== Record extracts ==
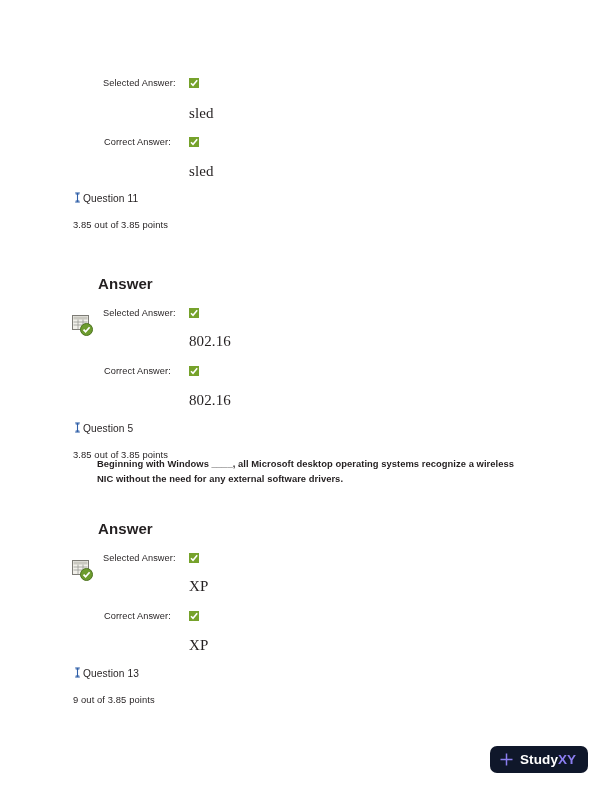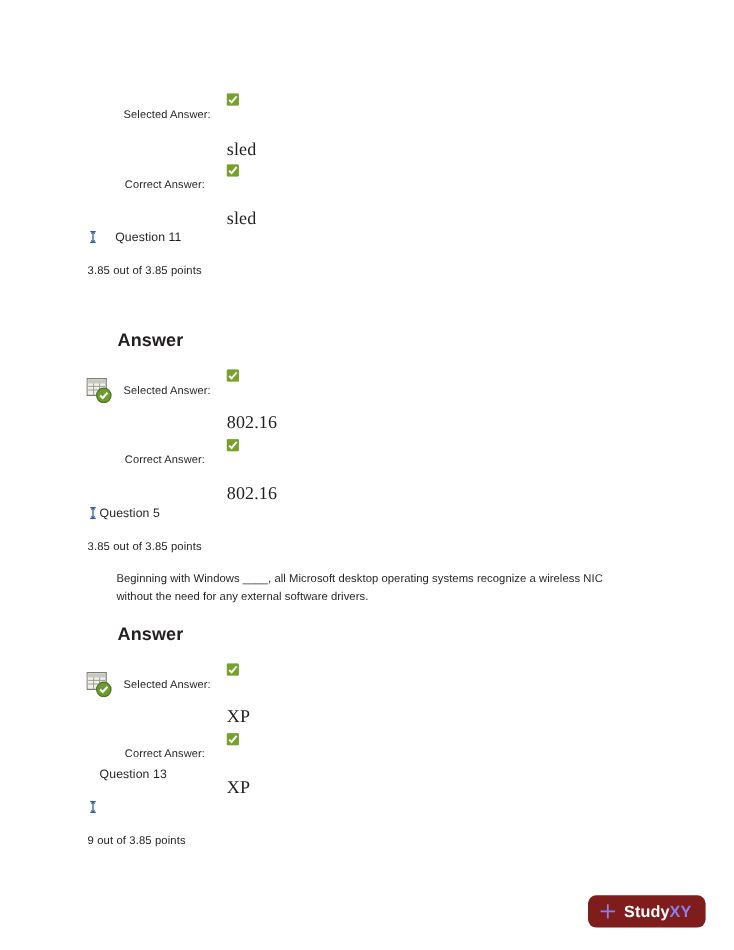"Selected Answer:" .row { margin-top: 12px -> none }
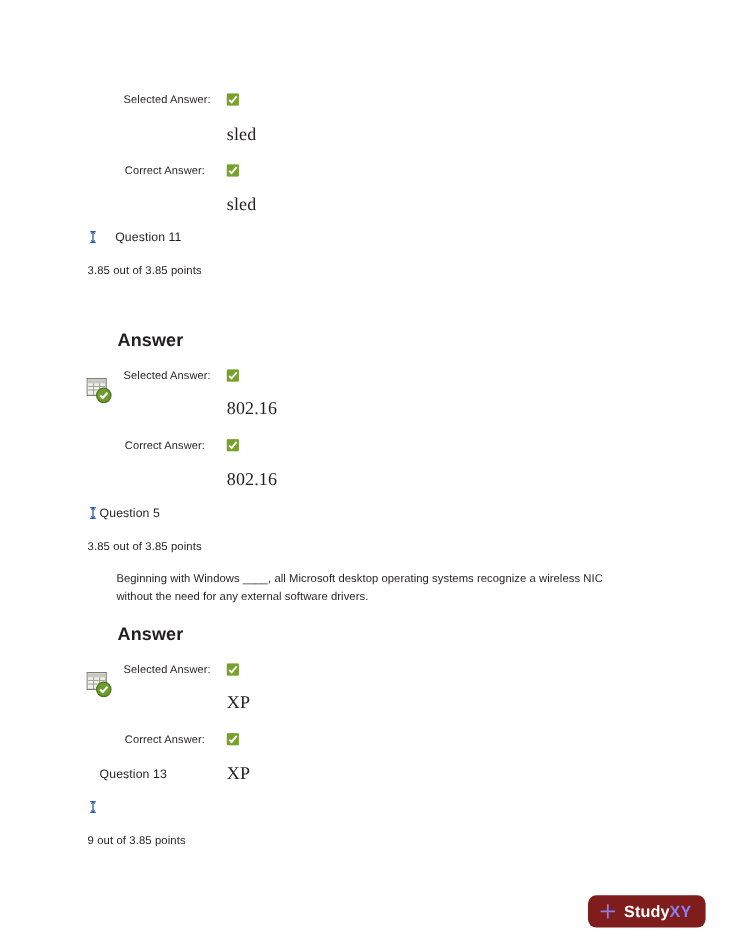"Question 11" span.q-header { margin-left: 13px -> none }
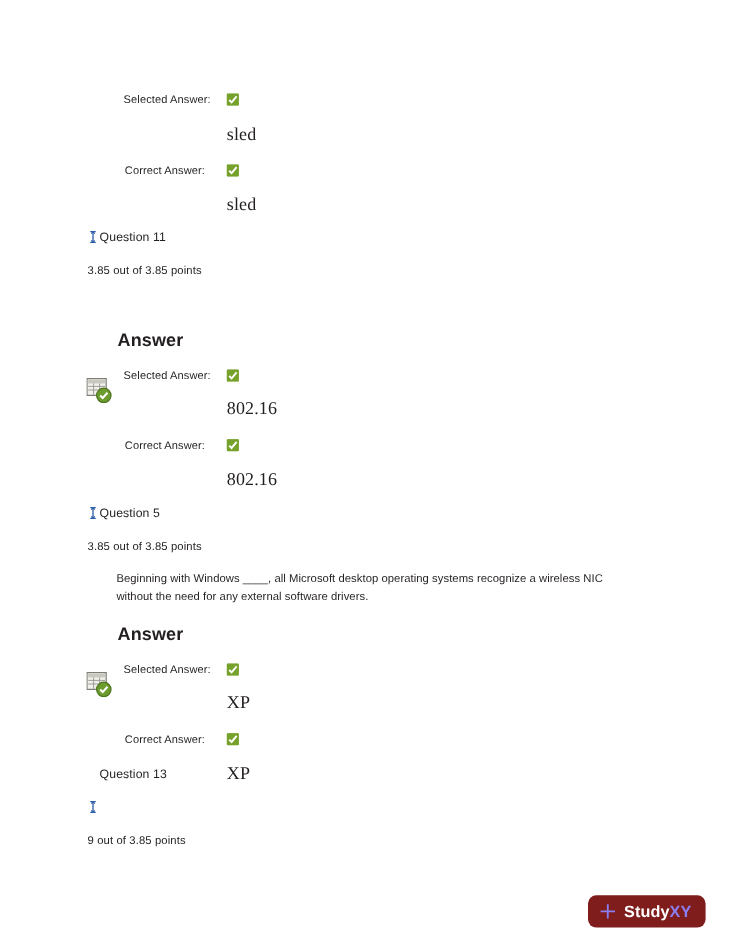"Beginning with Windows ____, all" div.q-text { font-weight: none -> bold; top: 474px -> 456px }
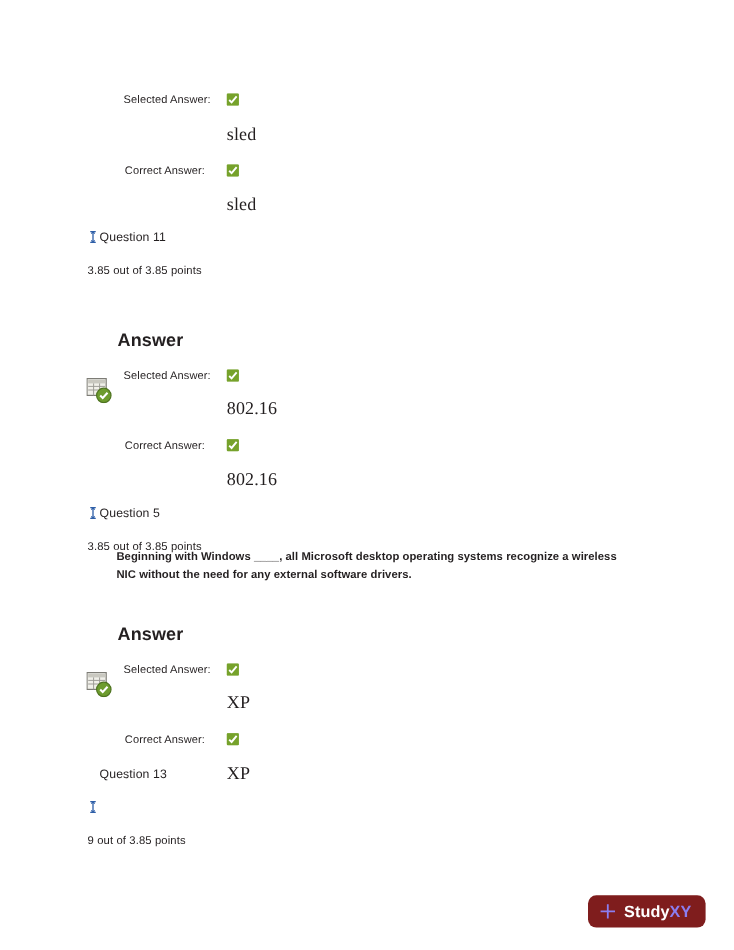"Question 13" span.q-header { top: 640px -> 668px }
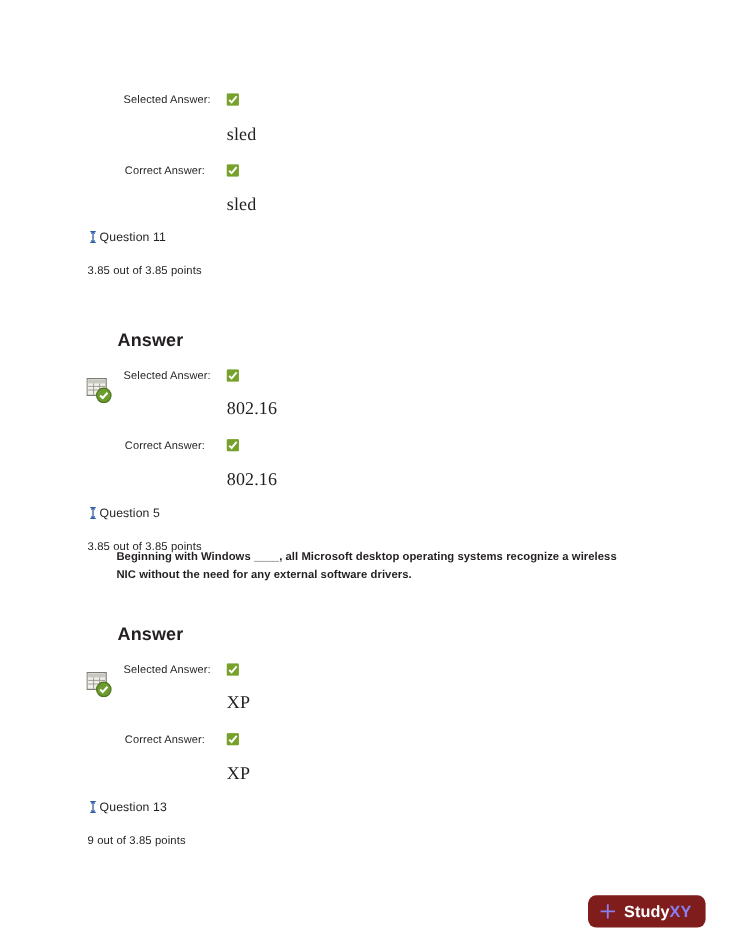"StudyXY" .logo-badge { background: #7f1d1d -> #0f172a }
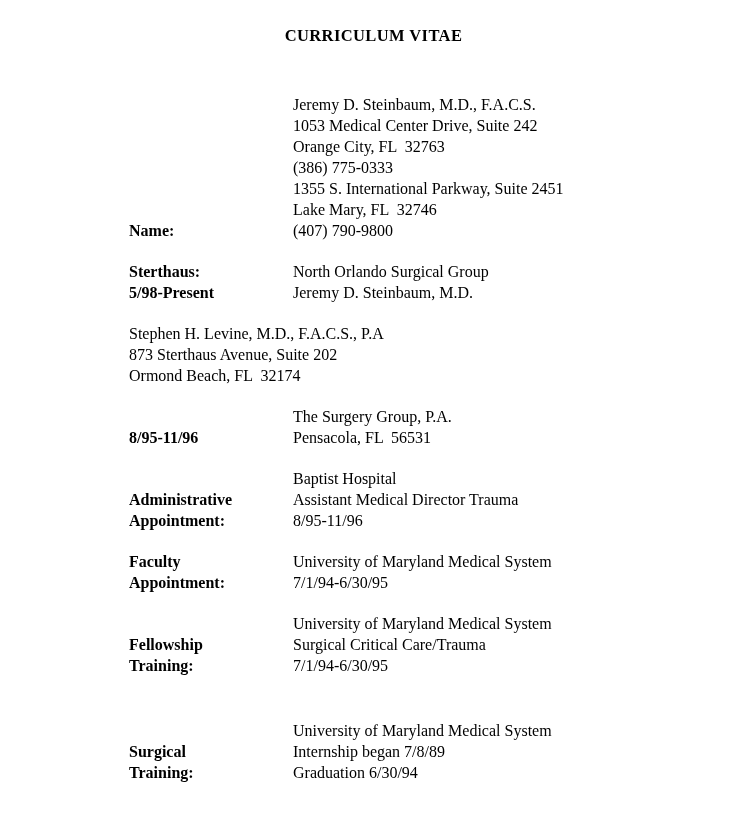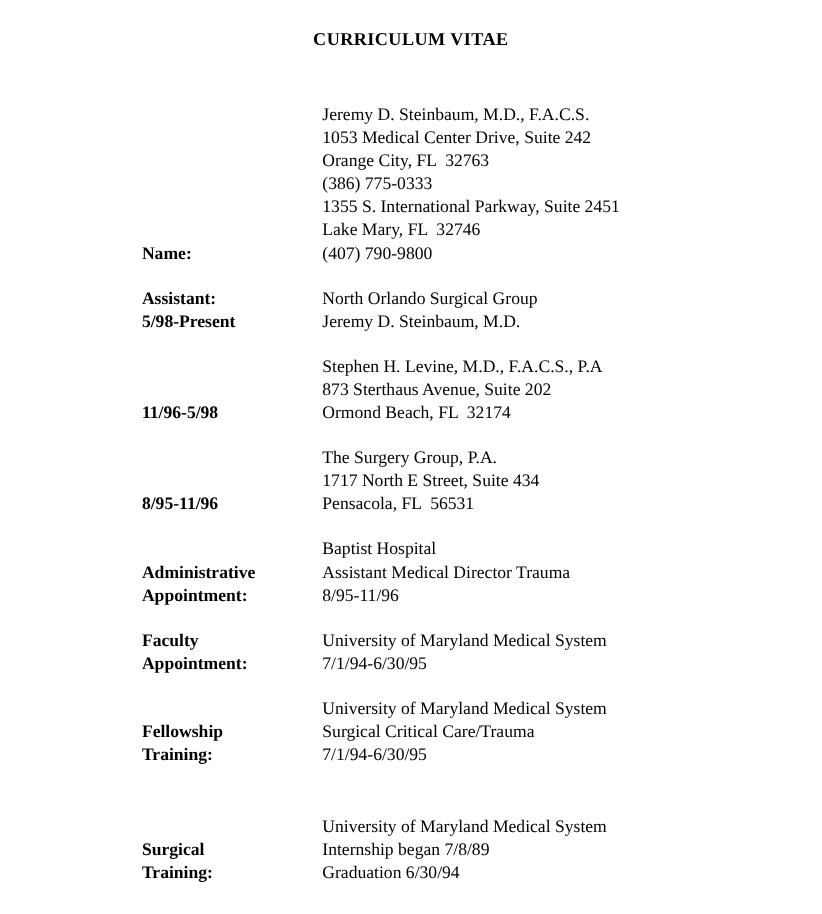"Assistant:" div.line { text: Assistant -> Sterthaus }
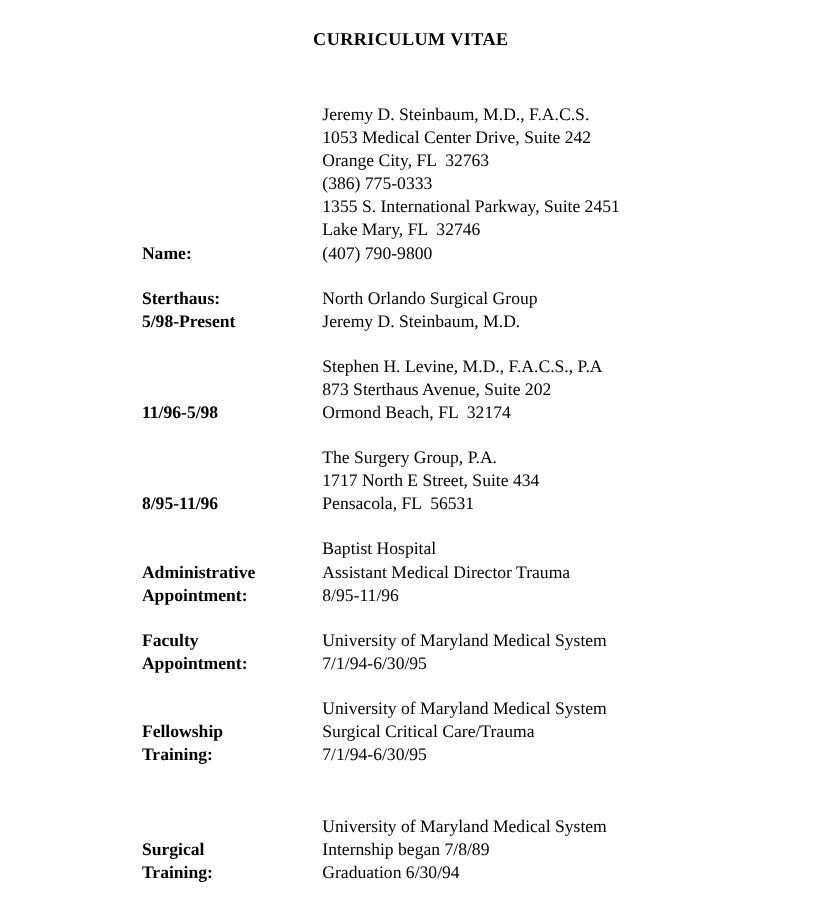"11/96-5/98" div.label-col { html: <div> <div>11/96-5/98</div> </div> -> none }
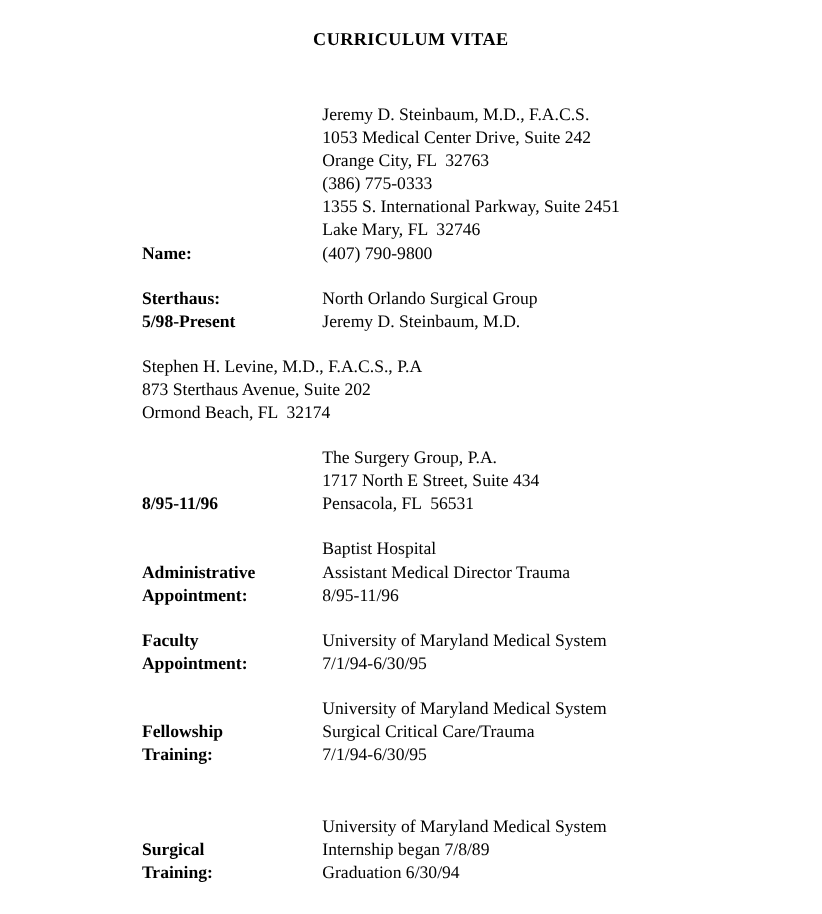"1717 North E Street, Suite" div.line { html: <div>1717 North E Street, Suite 434</div> -> none }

== Exercise details ==
Nothing but the lines from the first line of the listing above to the line containing "html: <div> <div>11/96-5/98</div>" should appear in the answer, each one exact and with no pictures.

== Expected answer ==
"Selected Answer:" .row { margin-top: 12px -> none }
"Question 11" span.q-header { margin-left: 13px -> none }
"Beginning with Windows ____, all" div.q-text { font-weight: none -> bold; top: 474px -> 456px }
"Question 13" span.q-header { top: 640px -> 668px }
"StudyXY" .logo-badge { background: #7f1d1d -> #0f172a }
"Assistant:" div.line { text: Assistant -> Sterthaus }
"11/96-5/98" div.label-col { html: <div> <div>11/96-5/98</div> </div> -> none }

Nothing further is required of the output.